The Greenlining Institute is a public policy, research, and advocacy non-profit organization based in Oakland, California. It seeks to advance economic opportunity and empowerment for people of color through advocacy, community and coalition building, research and leadership development.

==History==
The Greenlining Institute was established by African American, Asian American, and Latino American community leaders in 1993 to fight injustice, increase the participation of people of color in policymaking, and encourage successful investment by corporate America into these communities. Rather than just fighting redlining, the illegal practice of denying services to certain communities, greenlining is the proactive effort of bringing profitable investments and services to communities that have been left behind.

The Greenlining Institute was founded on the principle of wealth creation, with a strong belief that diversity makes business sense and leads to greater effectiveness.

==Policy Issues==

===Philanthropy-related activities===
In 2005, Greenlining began researching the philanthropic giving patterns of California's largest foundations and found very low investment in non-profit organizations led by people of color.

According to the US Census, California's communities of color comprise over 50% of the state's population—making it a majority-minority state. Greenlining found that philanthropic giving did not reflect California's population.

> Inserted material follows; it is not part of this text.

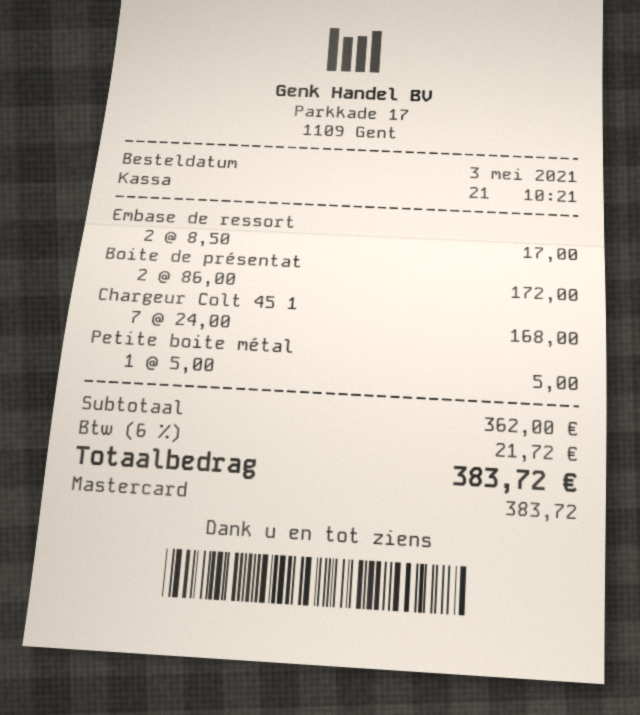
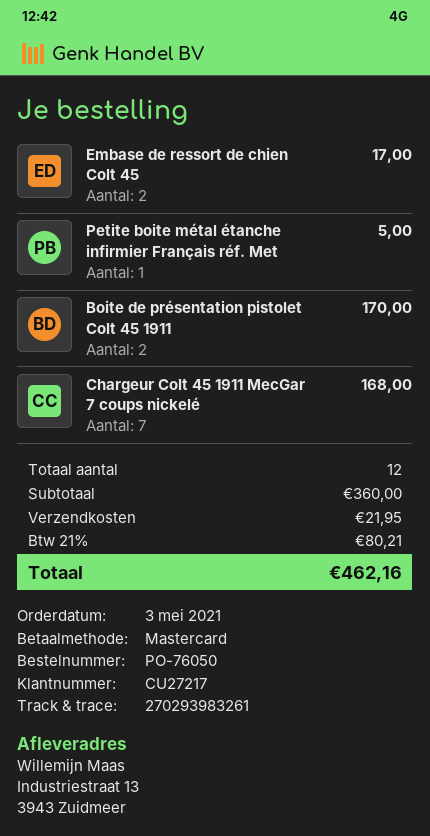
Boite de présentat: 2 for 172.00 -> 2 for 170.00
subtotal: 362.00 -> 360.00
shipping: none -> 21.95
tax: 6% = 21.72 -> 21% = 80.21
total: 383.72 -> 462.16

Greenlining introduced AB 624, which was a piece of "sunshine" legislation which would have require large foundations operating in California to gather and disclose pertinent diversity data. AB 624 would not have required foundations to invest in minority communities, nor would it have created racial quotas for grant-making and employment. This legislation was an attempt to get foundations to disclose data related to diversity on an annual basis. The bill was ultimately withdrawn.

===Opposition to Uber===
The Greenlining Institute opposed the expansion of Uber into Oakland, California due to concerns that it would cause displacement of residents and gentrification.

===Community reinvestment===

Greenlining's Community Reinvestment program works with banks and other financial institutions to equitably execute the Community Reinvestment Act.